On a glacier surface, meltwater channels carve into the ice and wind sinuously downslope, sometimes pouring off the front of the glacier and sometimes plunging into deep moulins and crevasses. Water that disappears into the glacier may be stored internally or transported through a drainage network within the glacier. In the latter case, it typically descends to the glacier bed to join the subglacial drainage system. At the glacier front, the water usually emerges as a few major streams flowing out of tunnels.

Most of the water in mountain glaciers is produced from melting at the glacier surface. Englacial and basal melting also contribute to the water budget, while rainfall and groundwater provide additional, external sources of water to a glacier. Exchanges between the groundwater and the subglacial drainage system can be two‐way, but these are seldom measured and are not well‐understood.

Early in the melt season, glacier hydrology is not significantly different from that of seasonal snow in non-glacial environments. Surface meltwater percolates and refreezes until the snowpack becomes saturated and isothermal (reaches 0 degrees C throughout), at which point, runoff begins.

There are two major differences between non‐glacial and glacial snowpacks, both involving the underlying surface.

  • First, the underlying firn or ice never has a temperature exceeding the melting point, and this limits how much heat can flow up into the snowpack; there is no geothermal heat flux into the seasonal snowpack.
  • The second difference is the presence of an impermeable ice surface where glacier ice underlies the seasonal snowpack, a situation analogous to snowpacks on landscapes of bare bedrock or permafrost. Meltwater that drains to the “snow‐ice interface” ponds or flows along this interface, depending on the surface gradient. This also occurs at the “snow‐firn interface” due to the permeability contrast between the seasonal snowpack and the underlying firn.
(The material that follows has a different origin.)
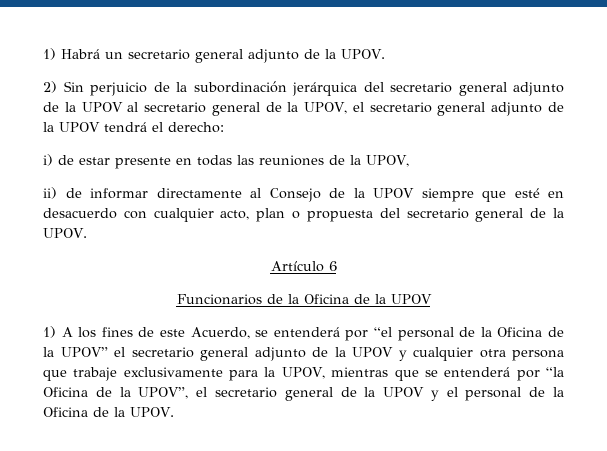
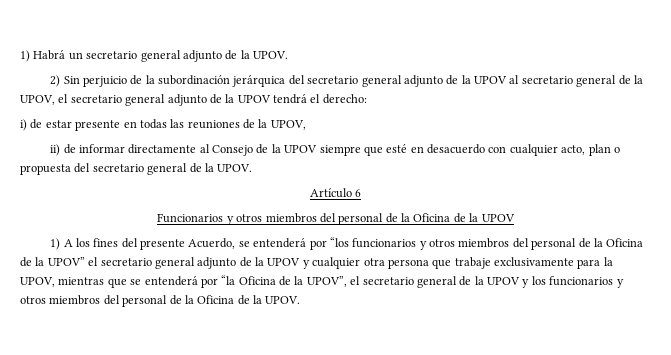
- Funcionarios de la Oficina de la UPOV
+ Funcionarios y otros miembros del personal de la Oficina de la UPOV
- 1) A los fines de este Acuerdo, se entenderá por “el personal de la Oficina de la UPOV” el secretario general adjunto de la UPOV y cualquier otra persona que trabaje exclusivamente para la UPOV, mientras que se entenderá por “la Oficina de la UPOV”, el secretario general de la UPOV y el personal de la Oficina de la UPOV.
+ 1) A los fines del presente Acuerdo, se entenderá por “los funcionarios y otros miembros del personal de la Oficina de la UPOV” el secretario general adjunto de la UPOV y cualquier otra persona que trabaje exclusivamente para la UPOV, mientras que se entenderá por “la Oficina de la UPOV”, el secretario general de la UPOV y los funcionarios y otros miembros del personal de la Oficina de la UPOV.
As the melt season progresses, ablation of the seasonal snowcover exposes glacier ice in the ablation area. The area of ice exposure expands upslope through the summer. Water drains efficiently in the bare‐ice zone, typically through sinuous, ice‐walled surface channels. These channels can discharge off the front or lateral margins of a glacier, but they more commonly drain into crevasses or moulins.